Task goal →
Reproduce exactly, from the line containing "Acer Iconia Tab", every line down to the end of the data below.

[Opening Listed entries section]

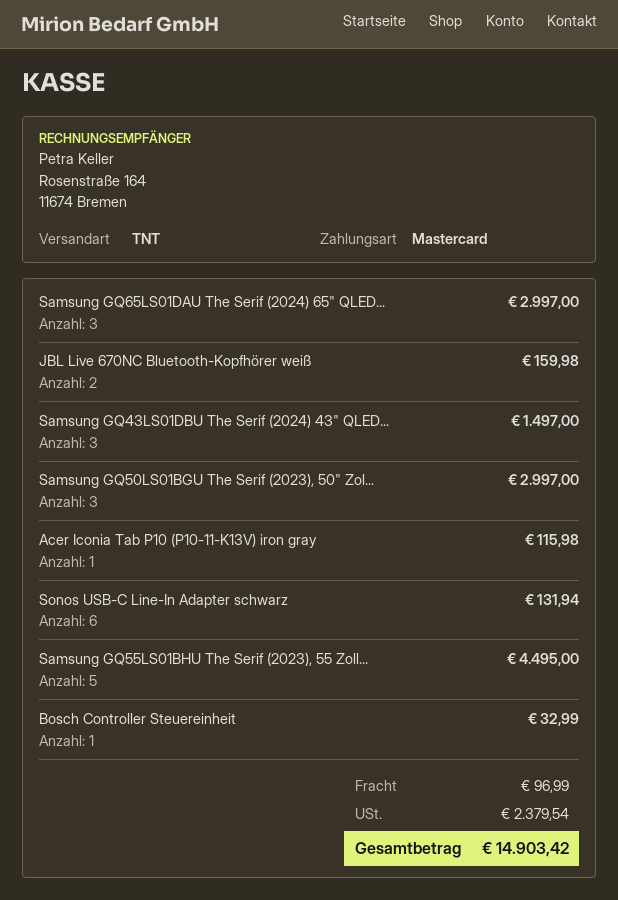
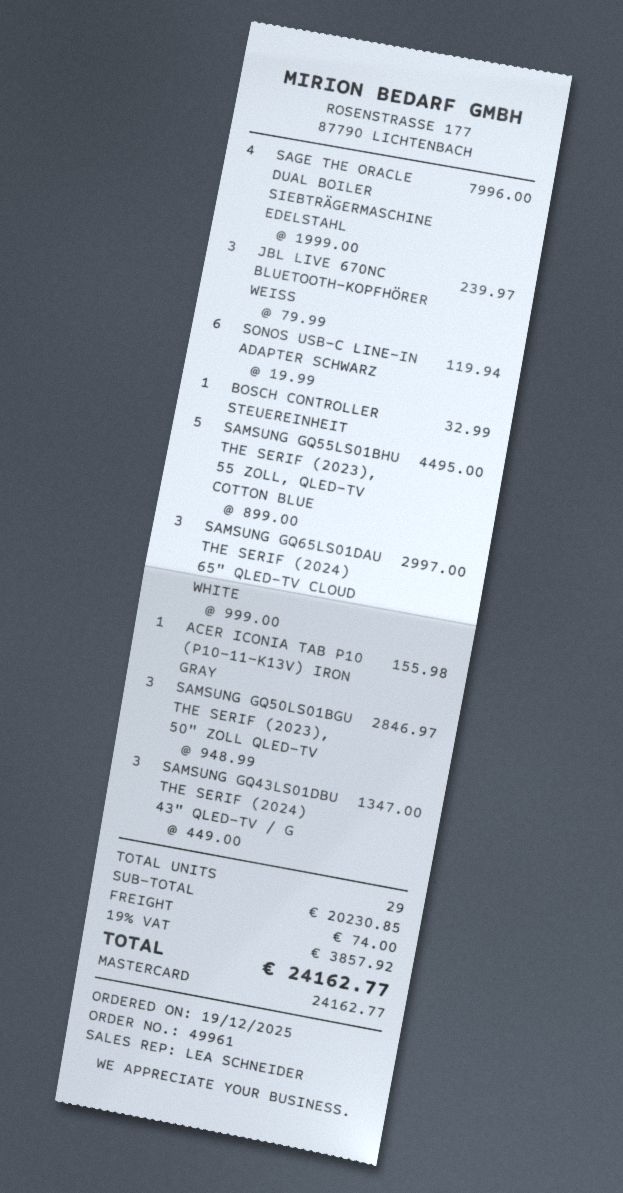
JBL Live 670NC Bluetooth-Kopfhörer weiß: 2 for 159.98 -> 3 for 239.97
Samsung GQ43LS01DBU The Serif (2024) 43" QLED...: 3 for 1497.00 -> 3 for 1347.00
Samsung GQ50LS01BGU The Serif (2023), 50" Zol...: 3 for 2997.00 -> 3 for 2846.97
Acer Iconia Tab P10 (P10-11-K13V) iron gray: 1 for 115.98 -> 1 for 155.98
Sonos USB-C Line-In Adapter schwarz: 6 for 131.94 -> 6 for 119.94
SAGE THE ORACLE DUAL BOILER SIEBTRÄGERMASCHINE EDELSTAHL: none -> 4 for 7996.00
shipping: 96.99 -> 74.00
tax: 2379.54 -> 3857.92
total: 14903.42 -> 24162.77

[Closing Listed entries section]

Written solution →
Acer Iconia Tab P10 (P10-11-K13V) iron gray: 1 for 115.98 -> 1 for 155.98
Sonos USB-C Line-In Adapter schwarz: 6 for 131.94 -> 6 for 119.94
SAGE THE ORACLE DUAL BOILER SIEBTRÄGERMASCHINE EDELSTAHL: none -> 4 for 7996.00
shipping: 96.99 -> 74.00
tax: 2379.54 -> 3857.92
total: 14903.42 -> 24162.77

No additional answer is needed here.